Task details
Both ends included, set down the lines from the line containing "[332,818,516,832] what convert" through the last line of the records below, without pictures.

*** Opening of Task material ***

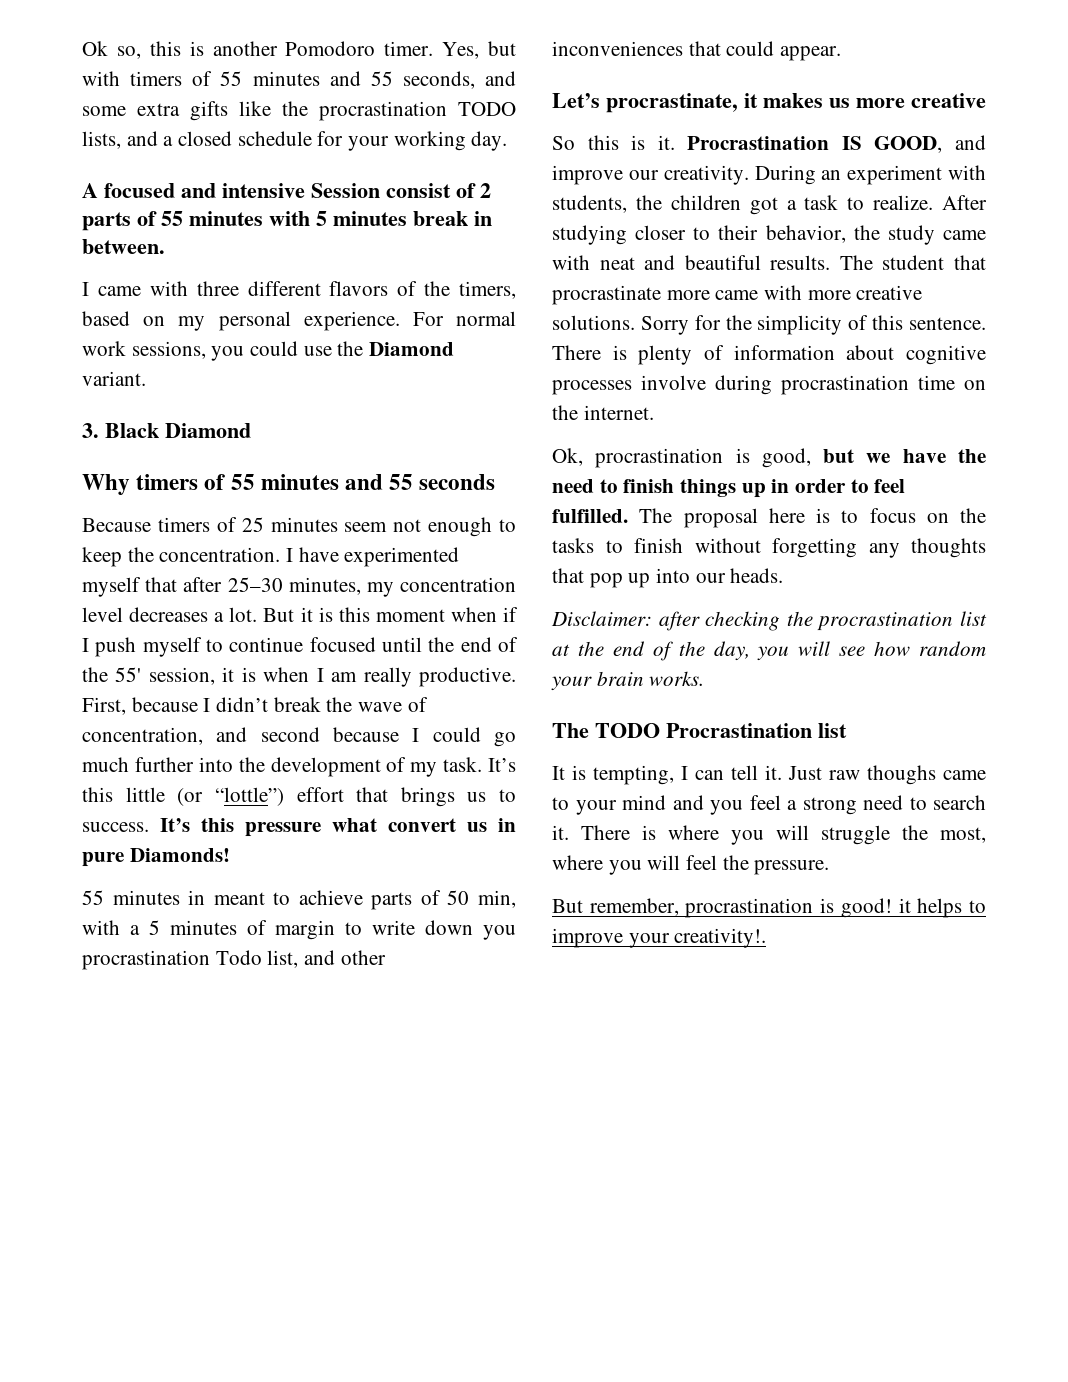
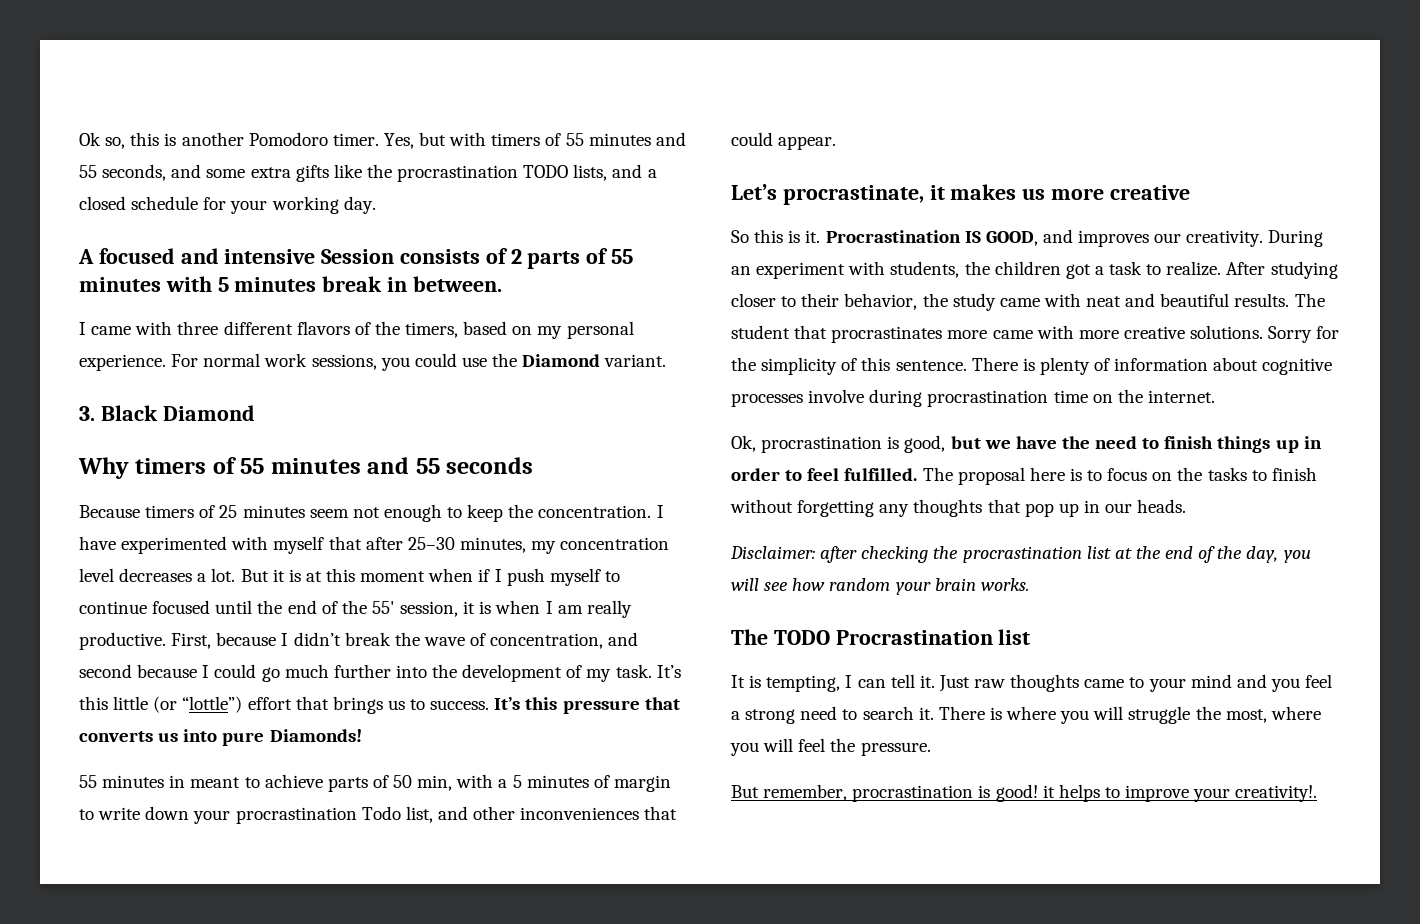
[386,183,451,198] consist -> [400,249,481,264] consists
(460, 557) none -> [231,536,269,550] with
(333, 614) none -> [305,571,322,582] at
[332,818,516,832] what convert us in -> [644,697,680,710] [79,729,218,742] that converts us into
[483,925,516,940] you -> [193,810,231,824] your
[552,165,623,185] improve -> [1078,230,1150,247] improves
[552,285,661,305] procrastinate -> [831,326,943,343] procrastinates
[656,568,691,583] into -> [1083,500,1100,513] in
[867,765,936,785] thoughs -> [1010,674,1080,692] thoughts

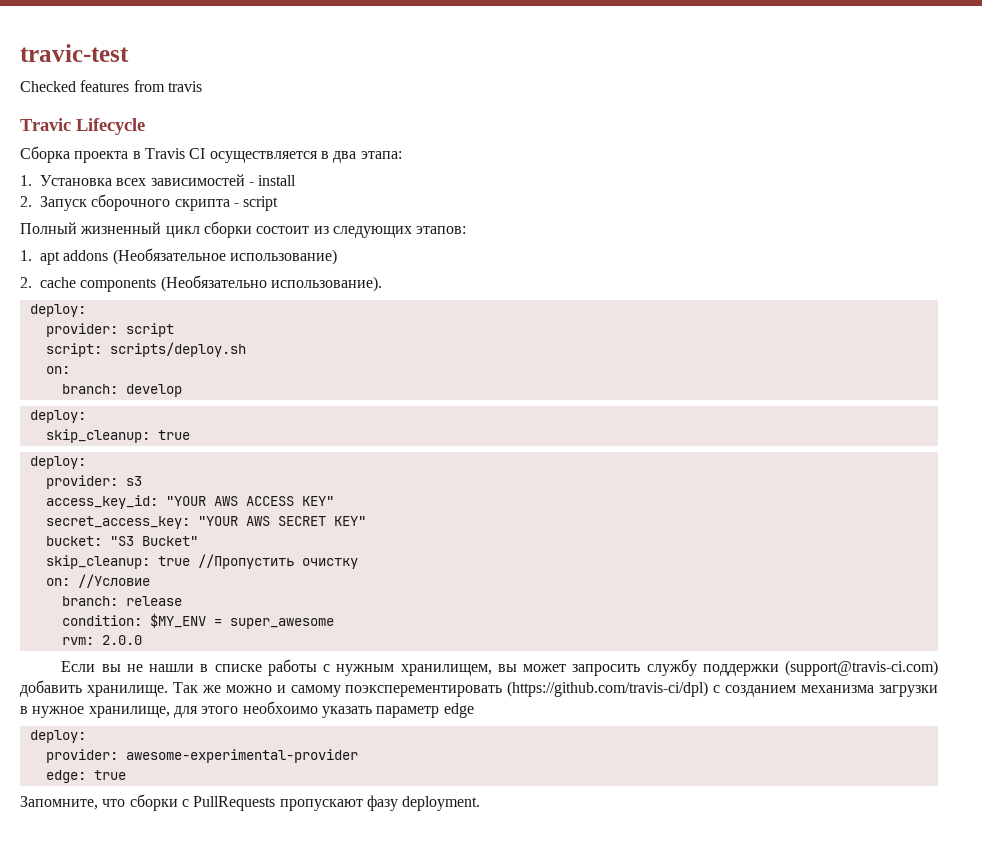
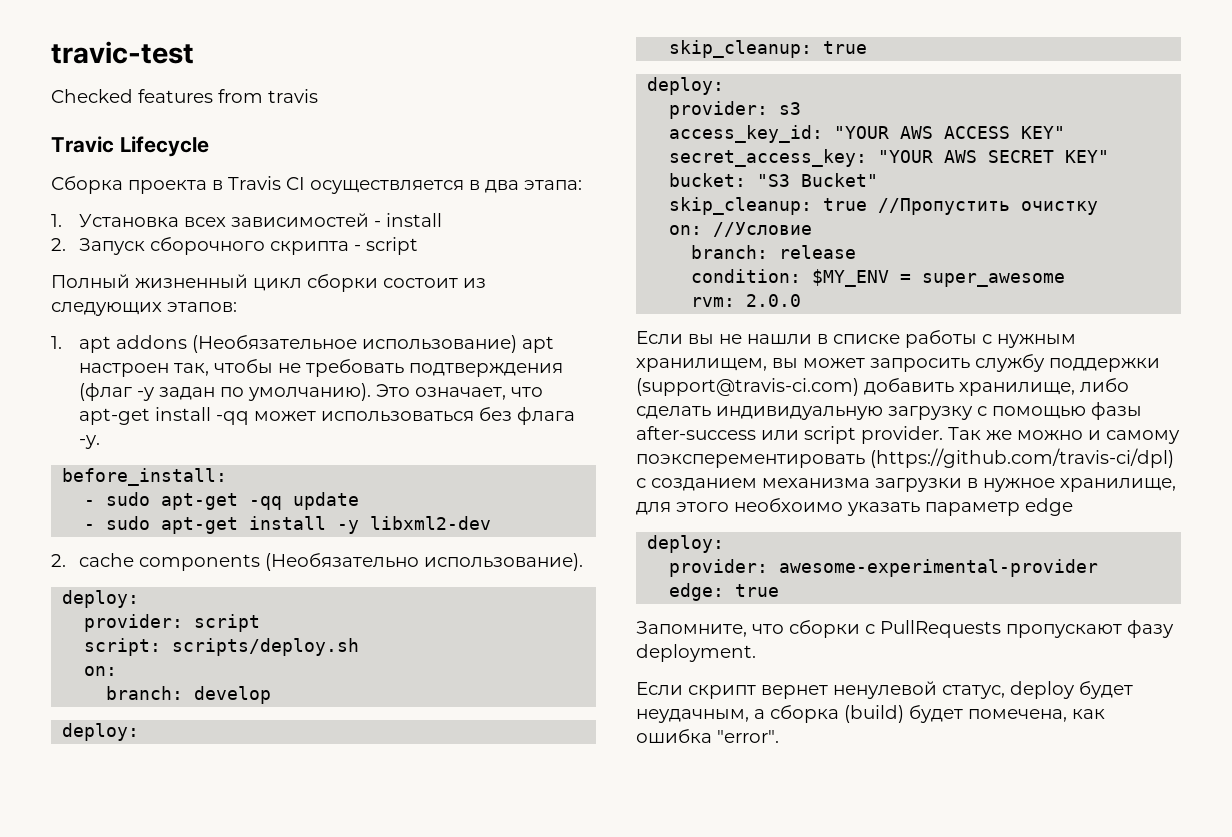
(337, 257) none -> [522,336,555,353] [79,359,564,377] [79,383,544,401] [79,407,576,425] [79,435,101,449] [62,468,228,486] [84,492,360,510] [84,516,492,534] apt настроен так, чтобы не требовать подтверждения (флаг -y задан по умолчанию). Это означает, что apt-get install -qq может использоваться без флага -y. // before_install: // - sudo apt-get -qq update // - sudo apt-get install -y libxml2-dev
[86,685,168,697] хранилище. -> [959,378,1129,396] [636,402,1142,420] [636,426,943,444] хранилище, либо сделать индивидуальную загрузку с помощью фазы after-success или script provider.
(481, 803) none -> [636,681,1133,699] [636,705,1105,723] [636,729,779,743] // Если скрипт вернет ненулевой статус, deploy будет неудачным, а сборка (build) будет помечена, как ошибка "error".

*** Close of Task material ***

Solution to this exercise
[332,818,516,832] what convert us in -> [644,697,680,710] [79,729,218,742] that converts us into
[483,925,516,940] you -> [193,810,231,824] your
[552,165,623,185] improve -> [1078,230,1150,247] improves
[552,285,661,305] procrastinate -> [831,326,943,343] procrastinates
[656,568,691,583] into -> [1083,500,1100,513] in
[867,765,936,785] thoughs -> [1010,674,1080,692] thoughts

(337, 257) none -> [522,336,555,353] [79,359,564,377] [79,383,544,401] [79,407,576,425] [79,435,101,449] [62,468,228,486] [84,492,360,510] [84,516,492,534] apt настроен так, чтобы не требовать подтверждения (флаг -y задан по умолчанию). Это означает, что apt-get install -qq может использоваться без флага -y. // before_install: // - sudo apt-get -qq update // - sudo apt-get install -y libxml2-dev
[86,685,168,697] хранилище. -> [959,378,1129,396] [636,402,1142,420] [636,426,943,444] хранилище, либо сделать индивидуальную загрузку с помощью фазы after-success или script provider.
(481, 803) none -> [636,681,1133,699] [636,705,1105,723] [636,729,779,743] // Если скрипт вернет ненулевой статус, deploy будет неудачным, а сборка (build) будет помечена, как ошибка "error".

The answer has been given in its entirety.